BEGIN

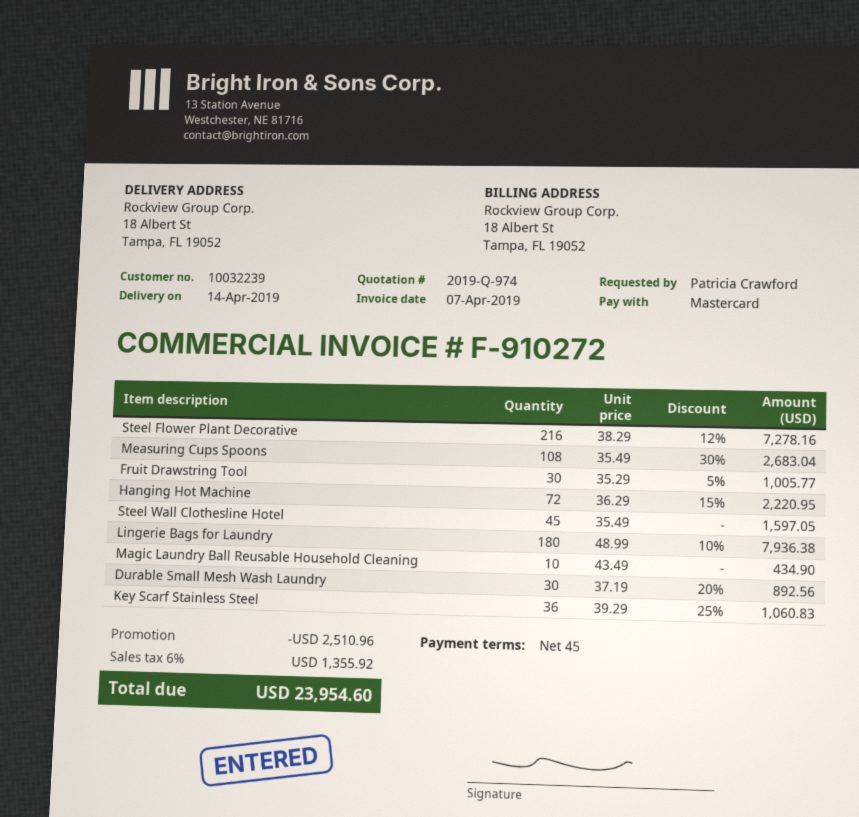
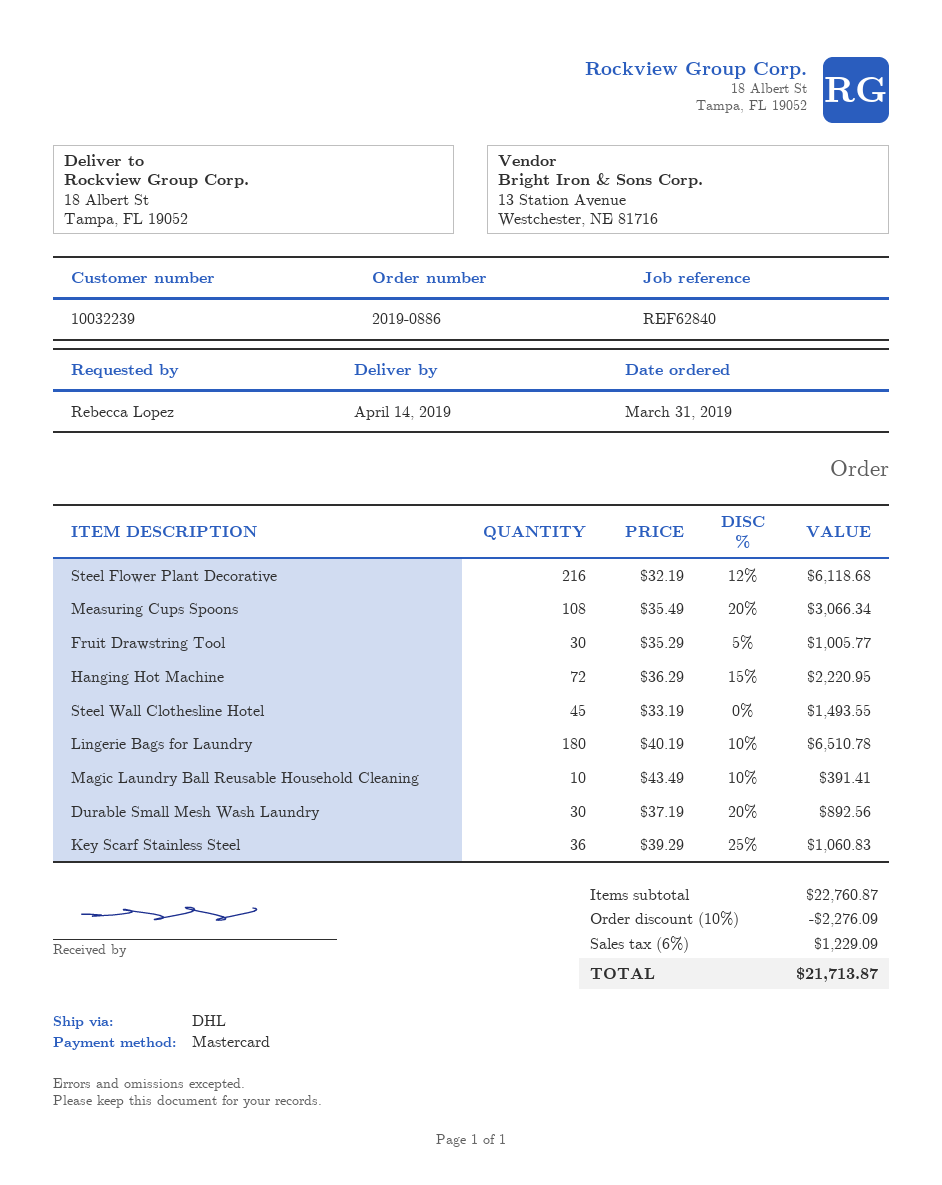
ordered by: Patricia Crawford -> Rebecca Lopez
Steel Flower Plant Decorative: 216 x 38.29 - 12% = 7278.16 -> 216 x 32.19 - 12% = 6118.68
Measuring Cups Spoons: 108 x 35.49 - 30% = 2683.04 -> 108 x 35.49 - 20% = 3066.34
Steel Wall Clothesline Hotel: 45 x 35.49 = 1597.05 -> 45 x 33.19 = 1493.55
Lingerie Bags for Laundry: 180 x 48.99 - 10% = 7936.38 -> 180 x 40.19 - 10% = 6510.78
Magic Laundry Ball Reusable Household Cleaning: 10 x 43.49 = 434.90 -> 10 x 43.49 - 10% = 391.41
discount: 2510.96 -> 2276.09
tax: 6% = 1355.92 -> 6% = 1229.09
total: 23954.60 -> 21713.87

END

Show all of the lines above in which "Steel" is present.

◆ EXERCISE RESULT ◆
Steel Flower Plant Decorative: 216 x 38.29 - 12% = 7278.16 -> 216 x 32.19 - 12% = 6118.68
Steel Wall Clothesline Hotel: 45 x 35.49 = 1597.05 -> 45 x 33.19 = 1493.55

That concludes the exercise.